• **Task requirements**
From the entries, filter out every line that lacks "Orders" and copy the rest.

• **Excerpted records**
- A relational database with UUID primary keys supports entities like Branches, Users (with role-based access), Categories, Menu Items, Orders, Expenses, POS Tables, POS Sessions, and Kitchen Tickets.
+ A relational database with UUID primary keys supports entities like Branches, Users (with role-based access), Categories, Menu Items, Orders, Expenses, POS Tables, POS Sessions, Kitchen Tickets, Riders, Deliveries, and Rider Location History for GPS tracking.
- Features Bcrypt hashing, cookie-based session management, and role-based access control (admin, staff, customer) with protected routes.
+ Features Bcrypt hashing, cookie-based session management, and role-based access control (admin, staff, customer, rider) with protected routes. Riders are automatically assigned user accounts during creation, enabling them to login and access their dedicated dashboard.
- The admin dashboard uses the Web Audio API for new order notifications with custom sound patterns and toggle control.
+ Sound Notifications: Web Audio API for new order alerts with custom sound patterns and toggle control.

• **Solution to this exercise**
- A relational database with UUID primary keys supports entities like Branches, Users (with role-based access), Categories, Menu Items, Orders, Expenses, POS Tables, POS Sessions, and Kitchen Tickets.
+ A relational database with UUID primary keys supports entities like Branches, Users (with role-based access), Categories, Menu Items, Orders, Expenses, POS Tables, POS Sessions, Kitchen Tickets, Riders, Deliveries, and Rider Location History for GPS tracking.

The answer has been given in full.